» **AIM OF THE EXERCISE**: From the line that contains "row order: Break" to the final line of the entries, return every line exactly and leave out all others.

» **RECORDS PROVIDED**:
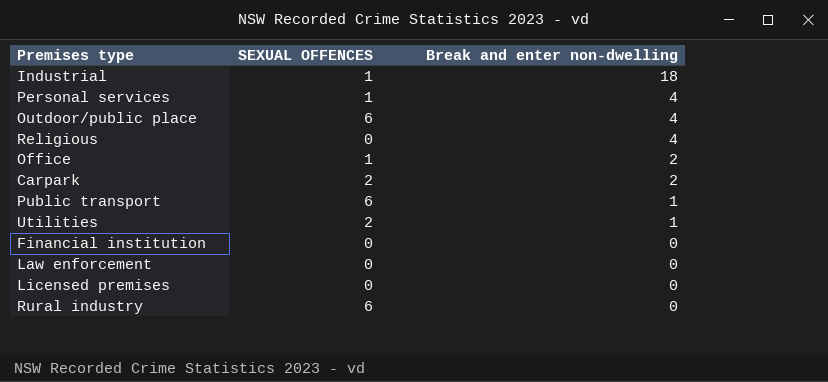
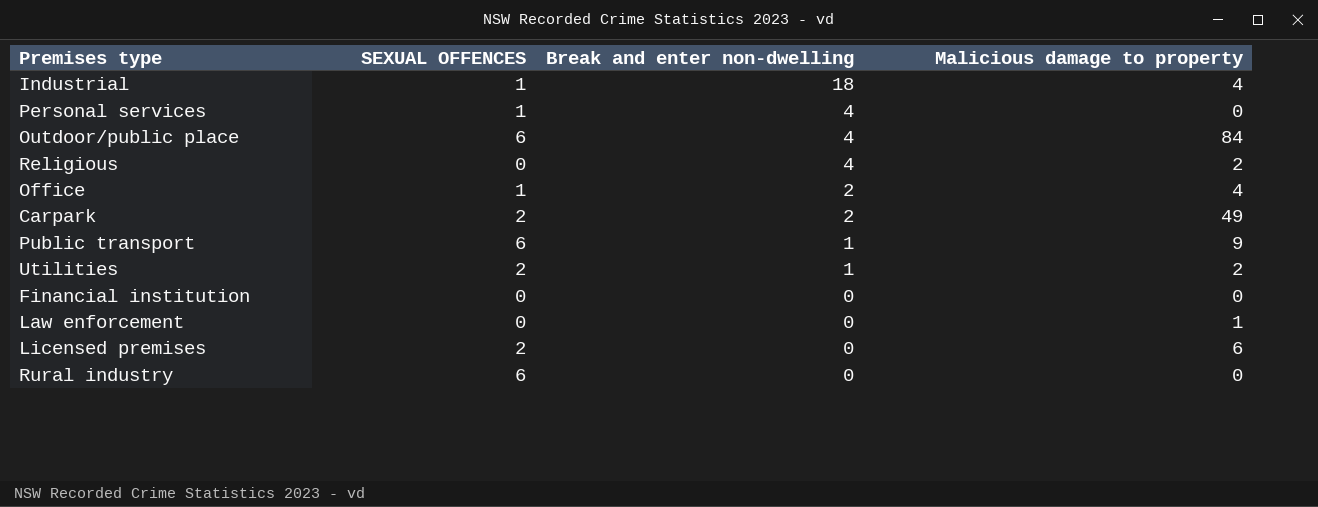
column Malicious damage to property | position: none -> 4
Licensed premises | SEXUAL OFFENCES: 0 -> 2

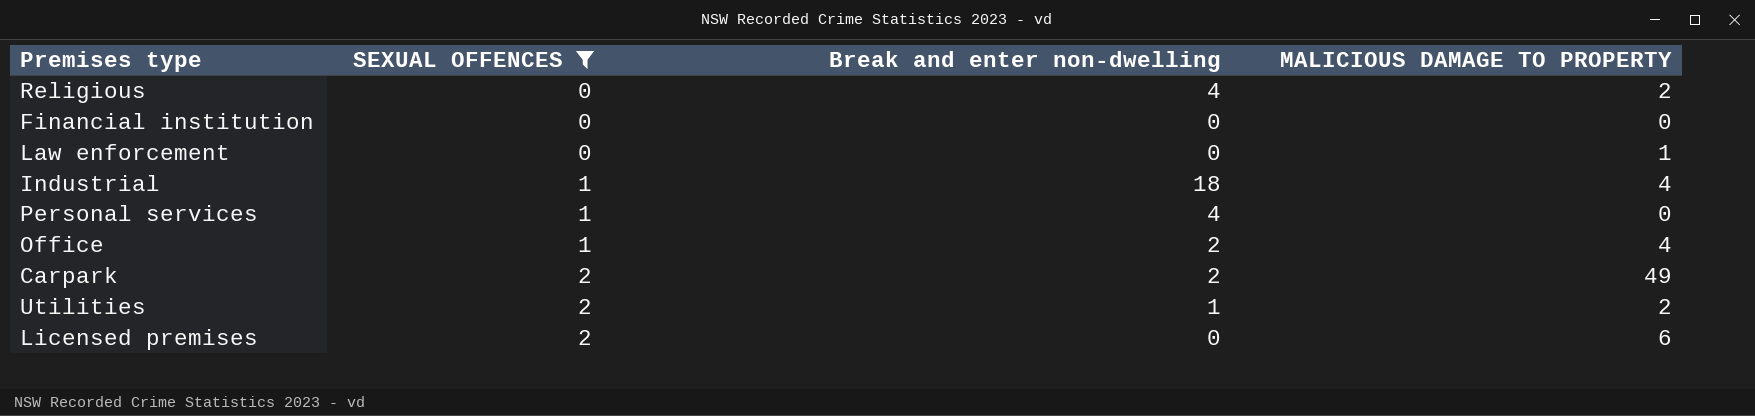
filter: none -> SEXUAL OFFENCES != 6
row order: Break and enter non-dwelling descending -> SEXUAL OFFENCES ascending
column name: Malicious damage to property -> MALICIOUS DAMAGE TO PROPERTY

» **EXERCISE SOLUTION**:
row order: Break and enter non-dwelling descending -> SEXUAL OFFENCES ascending
column name: Malicious damage to property -> MALICIOUS DAMAGE TO PROPERTY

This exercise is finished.